Den Abschied ließ sich die Stadt mit 100 000 Euro versüßen. Als der Rat dem Verkauf zustimmte, beschloss er auch, dass in der Stadt weiterhin an die Kleinbahnen erinnert werden soll: Die Front der Lok soll im Kleinbahntunnel an der Lüdenscheider Straße so inszeniert werden, dass der Anschein entsteht, Carl dampfe in Richtung Bahnhof. 

Auftrag geht an Experten

Dieses Vorhaben steht jetzt vor seiner Umsetzung. Der Rat vergab am Montagabend in nicht-öffentlicher Sitzung den Auftrag für die Rekonstruktion der Frontpartie von Carl. Er ging an die Firma Lonkwitz in Wetzlar, wo man sich mit Carl schon auskennt: Ein Schwerpunkt des Betriebes ist die Restauration alter Dampfkessel. Deshalb ist die „Maßschneiderei in Sachen Stahl und Blech“, wie der Betrieb sich selbst bezeichnet, in die Restauration der Kleinbahn eingebunden. 

Probleme mit dem Tunnel

Probleme gab es mit dem Tunnel. „Wir wussten anfangs nicht, wem der gehört“, berichtet Bürgermeister Dr. Andreas Hollstein. Diese Frage ist inzwischen geklärt und der Tunnel in das Eigentum der Stadt übergangen. 

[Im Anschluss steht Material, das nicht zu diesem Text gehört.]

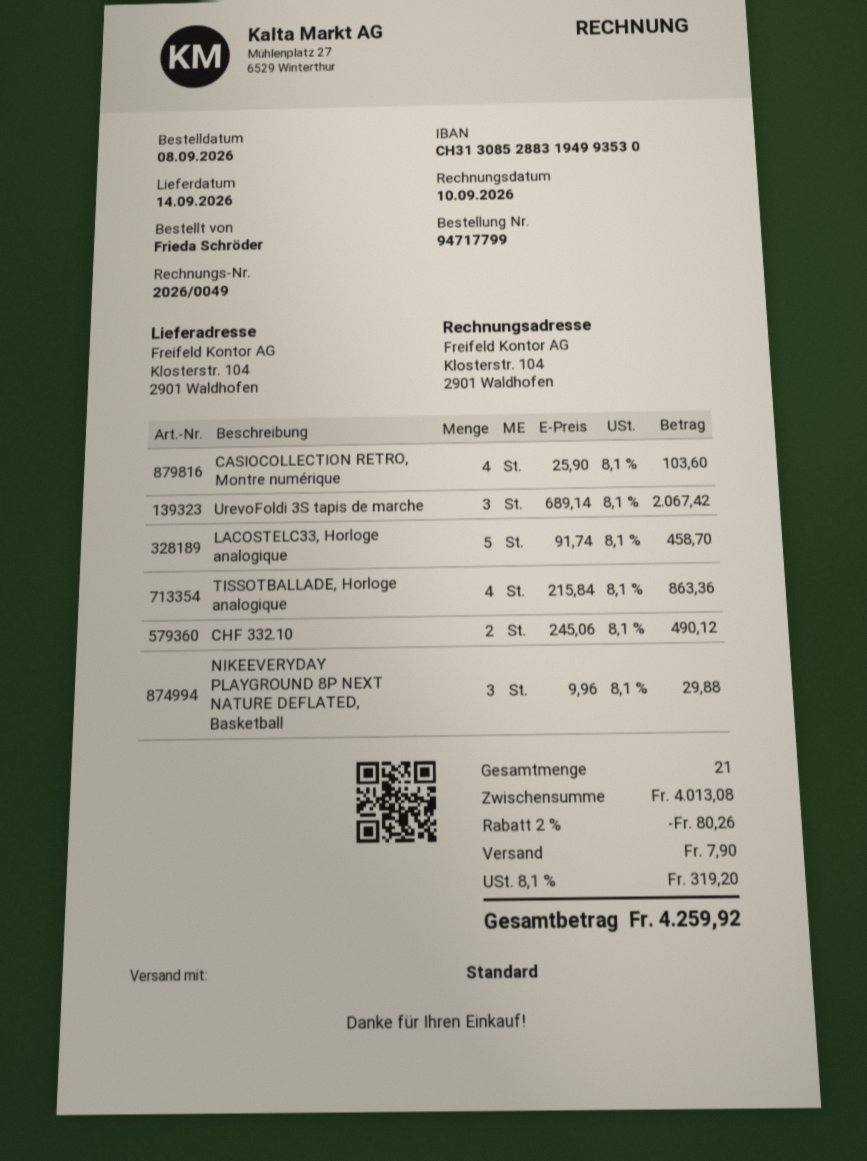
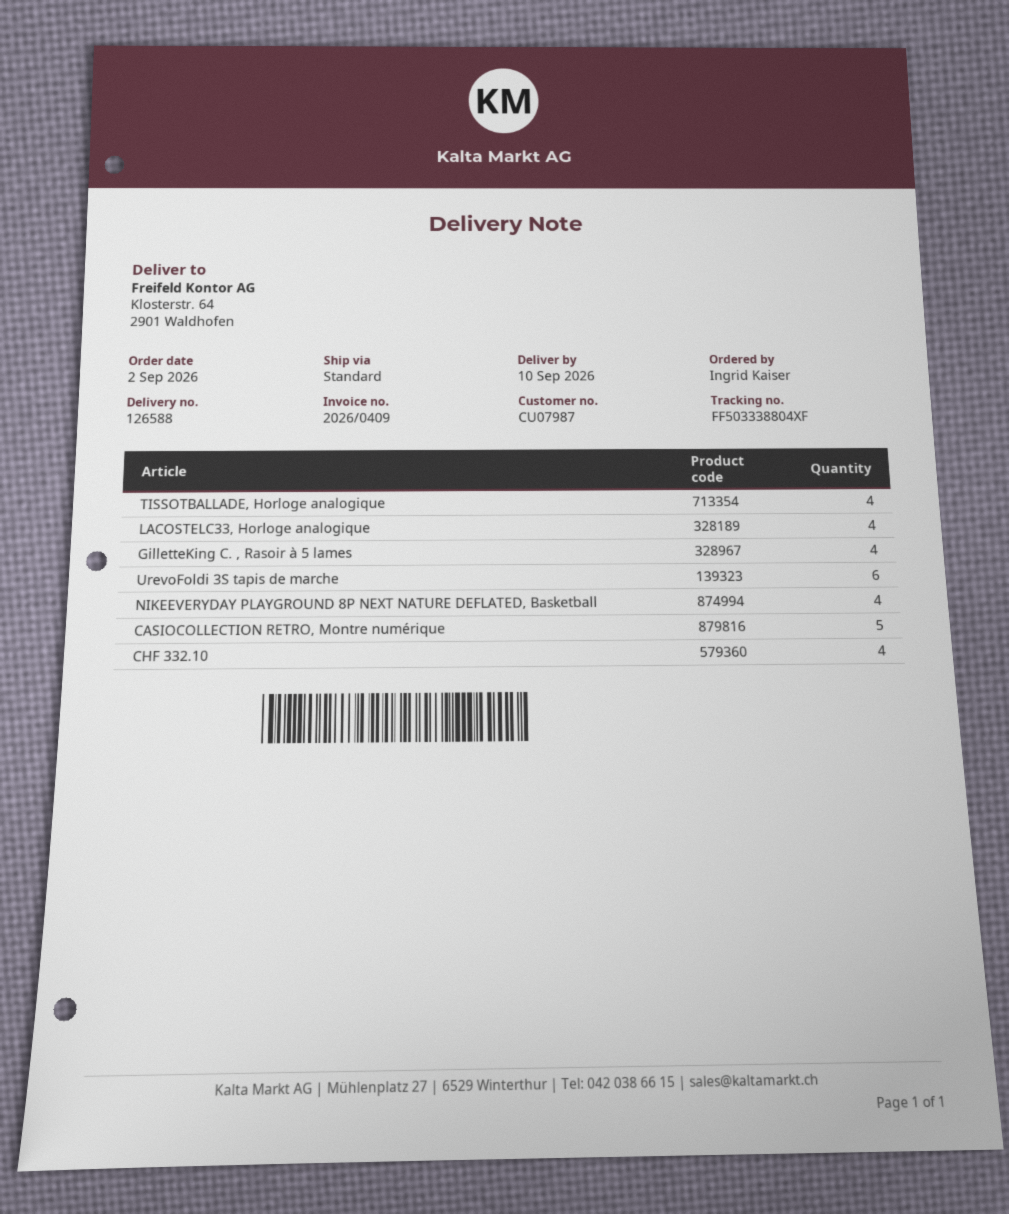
order date: 2026-09-08 -> 2026-09-02
delivery date: 2026-09-14 -> 2026-09-10
invoice number: 2026/0049 -> 2026/0409
ordered by: Frieda Schröder -> Ingrid Kaiser
ship to: Klosterstr. 104, 2901 Waldhofen -> Klosterstr. 64, 2901 Waldhofen
CASIOCOLLECTION RETRO, Montre numérique: 4 -> 5
UrevoFoldi 3S tapis de marche: 3 -> 6
LACOSTELC33, Horloge analogique: 5 -> 4
CHF 332.10: 2 -> 4
NIKEEVERYDAY PLAYGROUND 8P NEXT NATURE DEFLATED, Basketball: 3 -> 4
GilletteKing C. , Rasoir à 5 lames: none -> 4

Die Erinnerung an Carl wird also in Altena weiterhin lebendig gehalten. Wie kaum eine Stadt sonst wurde die Burgstadt von den Schmalspurbähnchen geprägt, weil sich hier die „richtigen“ Züge der Deutschen Bahn mit denen der Kreis Altenaer Eisenbahn (KAE) und der Iserlohner Kreisbahn (IKB) trafen. Am Güterbahnhof konnten Eisenbahnwaggons auf sogenannte Rollböcke gehoben und zu den Firmen in der Umgebung gezogen werden. 

Letzte Kleinbahn fuhr 1964

Die dafür erforderlichen Gleise waren größtenteils mitten auf den Straßen verlegt. In Richtung Rahmede fuhr die KAE, die Dampfloks und für den Personenverkehr Dieseltriebwagen einsetzte. Sie war 1886 gegründet worden und stellte den Fahrbetrieb zwischen Altena und Lüdenscheid im Jahr 1961 ein.

Die Iserlohner Kreisbahn fuhr ab 1927 auf einer elektrifizierten Strecke durch Nette bis nach Hemer-Westig. Am 15. Dezember 1964 fuhr der letzte Zug zwischen Altena und Pleuger.